CR is commercial software and popular in closed environments, meaning that it is present on 100's of corporate LAN's in addition to being used by Bigpond (an Australian ISP) and Webnet in the US to run public IRC networks.

Naturally if you pay good money for something you expect a great deal of configurability. +j by itself is small potatoes but one of many things that CR has which, to some, justifies the expense. There is many instances where only a java applet is required and +j is good for those purposes. In a corporate setting who needs mIRC or any other client when a corporate intranet page can have a java applet that connects to the room by having the visitor just click a button and without having to set anything up? You install CR and configure the HTML page with the applet and then the job is done. The alternative is to install CR or another IRCd of your choice and install a client on potentially 1000's of computers. The latter job is a bigger one. +j means that employees who like to stuff around with things will get a surprise when he downloads mIRC or whatever and tries to connect against his boss' wishes.

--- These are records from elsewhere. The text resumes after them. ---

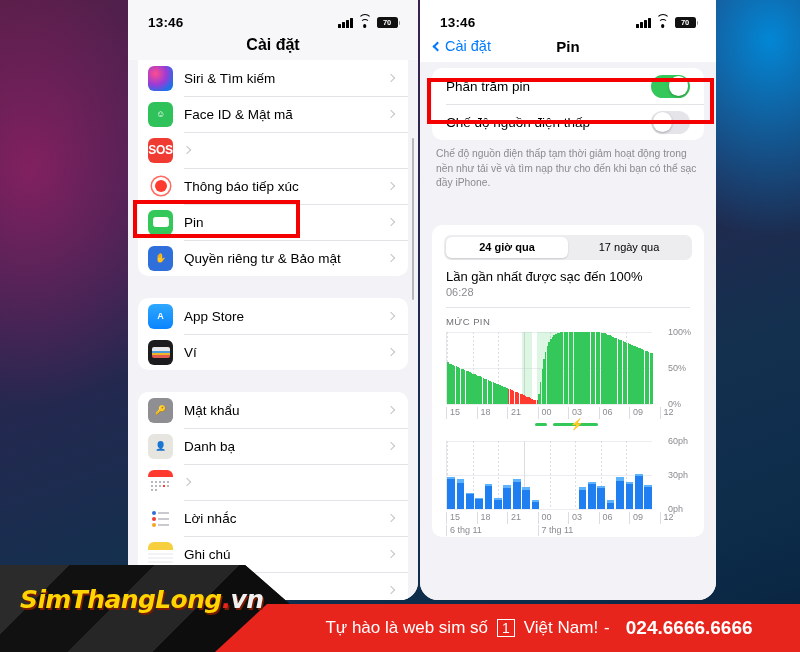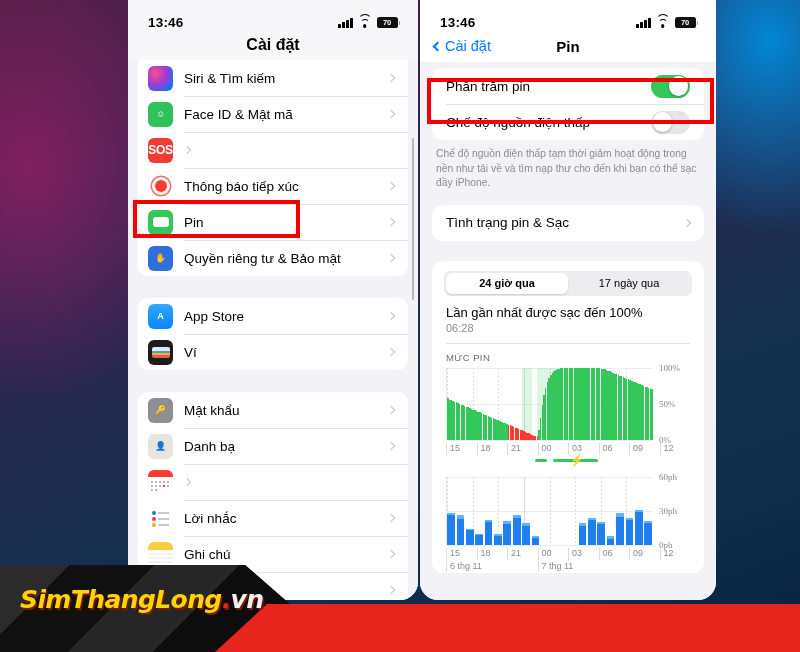--- a/index.html
+++ b/index.html
@@ -225,21 +225,21 @@
   .bar.r { background: #ff3b30; }
   .bar.b { background: #1f7ef0; }
   .bar .cap { display: block; height: 3px; background: #5eb3ff; }
   .charge-band {
     position: absolute; top: 0; bottom: 0; background: rgba(52,199,89,.17);
   }
   .ylabels {
     width: 34px; position: relative; height: 72px; margin-left: 4px;
     font-size: 9px; color: #8b8b90;
   }
-  .ylabels span { position: absolute; left: 3px; transform: translateY(-50%); font-family: Liberation Serif, serif; }
+  .ylabels span { position: absolute; left: 12px; transform: translateY(-50%); }
   .xaxis {
     display: flex; font-size: 9px; color: #8b8b90; margin-top: 3px;
     position: relative; height: 12px;
   }
   .xaxis span { position: absolute; padding-left: 3px; border-left: 1px solid #dcdce2; height: 12px; }
   .charge-strip { position: relative; height: 9px; margin-top: 1px; }
   .cs-seg { position: absolute; top: 3px; height: 3.4px; background: #34c759; border-radius: 2px; }
   .bolt {
     position: absolute; top: -2px; font-size: 11px; color: #34c759; font-weight: bold;
   }
@@ -476,26 +476,20 @@
       <div class="trow bordered">
         <span class="trow-label">Chế độ nguồn điện thấp</span>
         <span class="toggle off">
             <span class="knob"></span>
           </span>
       </div>
     </div>
 
     <div class="footnote">Chế độ nguồn điện thấp tạm thời giảm hoạt động trong nền như tải về và tìm nạp thư cho đến khi bạn có thể sạc đầy iPhone.</div>
 
-    <div class="card">
-      <div class="row-link">
-        <span class="trow-label">Tình trạng pin &amp; Sạc</span>
-        <span class="chev"></span>
-      </div>
-    </div>
 
     <div class="chart-card">
 
       <div class="segmented">
         <div class="seg active">24 giờ qua</div>
         <div class="seg">17 ngày qua</div>
       </div>
 
       <div class="last-charge">
         <div class="lc-title">Lần gần nhất được sạc đến 100%</div>
@@ -772,13 +766,20 @@
 
 <div class="hl" style="left:133px; top:200px; width:167px; height:38px;"></div>
 <div class="hl" style="left:427px; top:78px; width:287px; height:46px;"></div>
 
 <div class="banner">
   <div class="banner-black"></div>
   <div class="banner-red"></div>
   <div class="logo">
     <span>SimThangLong</span><span class="dot">.</span><span class="vn">vn</span>
   </div>
+  <div class="banner-text">
+    <span>Tự hào là web sim số</span>
+    <span class="boxnum">1</span>
+    <span>Việt Nam!</span>
+    <span>-</span>
+    <span class="phone-num">024.6666.6666</span>
+  </div>
 </div>
 
 </body></html>

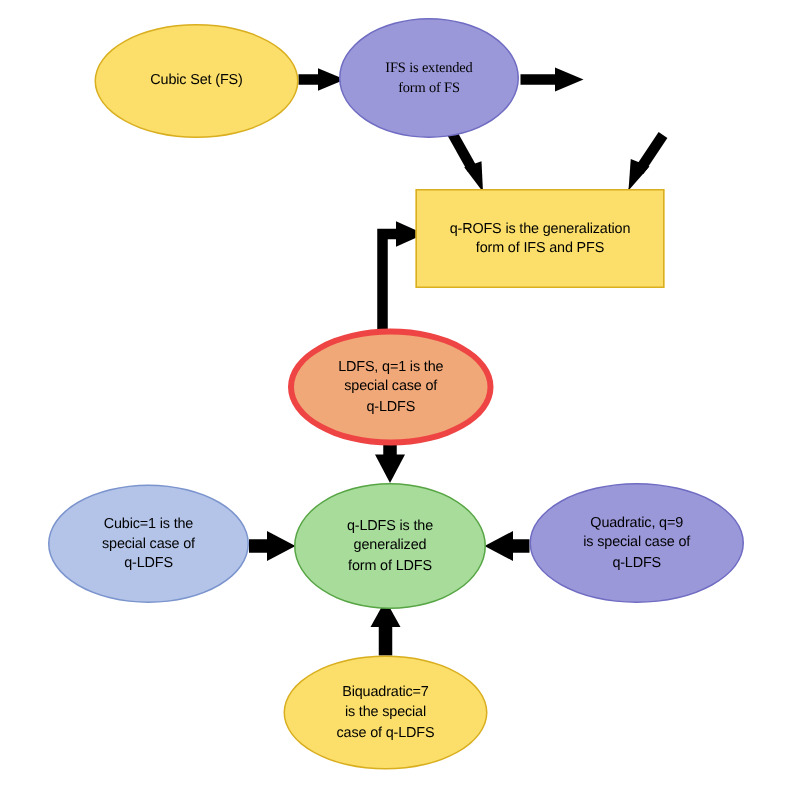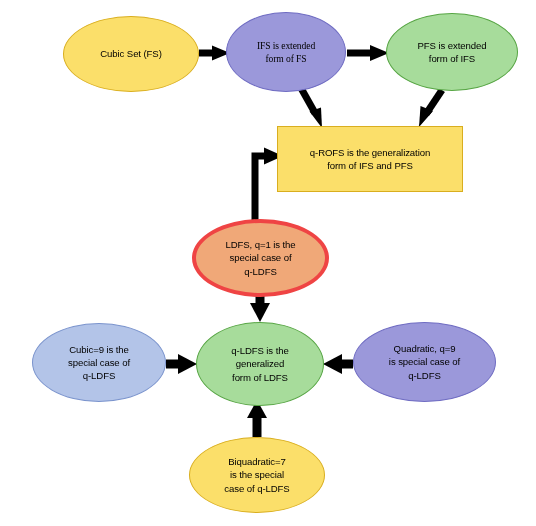--- a/index.html
+++ b/index.html
@@ -112,44 +112,40 @@
 
   <div class="node ellipse c-yellow" style="left:63px; top:16px; width:136px; height:76px;">
     <span class="label">Cubic Set (FS)</span>
   </div>
 
   <div class="node ellipse c-purple" style="left:226px; top:12px; width:120px; height:80px;font-family:Liberation Serif, serif;">
     <span class="label">IFS is extended
 form of FS</span>
   </div>
 
-  <div class="node ellipse c-green" style="left:386px; top:13px; width:132px; height:78px;">
-    <span class="label">PFS is extended
-form of IFS</span>
-  </div>
 
-  <div class="node rect c-rectyel" style="left:277px; top:126px; width:186px; height:66px;">
+  <div class="node rect c-rectyel" style="left:277px; top:126px; width:166px; height:66px;">
     <span class="label">q-ROFS is the generalization
 form of IFS and PFS</span>
   </div>
 
   <div class="node ellipse c-orange" style="left:192px; top:219px; width:137px; height:78px;">
     <span class="label">LDFS, q=1 is the
 special case of
 q-LDFS</span>
   </div>
 
   <div class="node ellipse c-green" style="left:196px; top:322px; width:128px; height:84px;">
     <span class="label">q-LDFS is the
 generalized
 form of LDFS</span>
   </div>
 
   <div class="node ellipse c-blue" style="left:32px; top:323px; width:134px; height:79px;">
-    <span class="label">Cubic=9 is the
+    <span class="label">Cubic=1 is the
 special case of
 q-LDFS</span>
   </div>
 
   <div class="node ellipse c-purple" style="left:353px; top:322px; width:143px; height:80px;">
     <span class="label">Quadratic, q=9
 is special case of
 q-LDFS</span>
   </div>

In the public domain, having seen +j rooms work successfully I can sympathise with a founder wanting to have +j. Look at it this way - there is millions of channels out there and another million yet to be founded, in knowing that, why bother objecting to someone wanting +j for his room? You are free to chat in another. The reason there is no modes to distinguish between IRC programmes is because of one simple thing - It's just not possible. CR Java can be distinguished against everything else only because it is native to the CR package and for no other reason.

One could argue against the mode that blocks unreg'd nicks too but the same principle applies, if you don't like it use another room.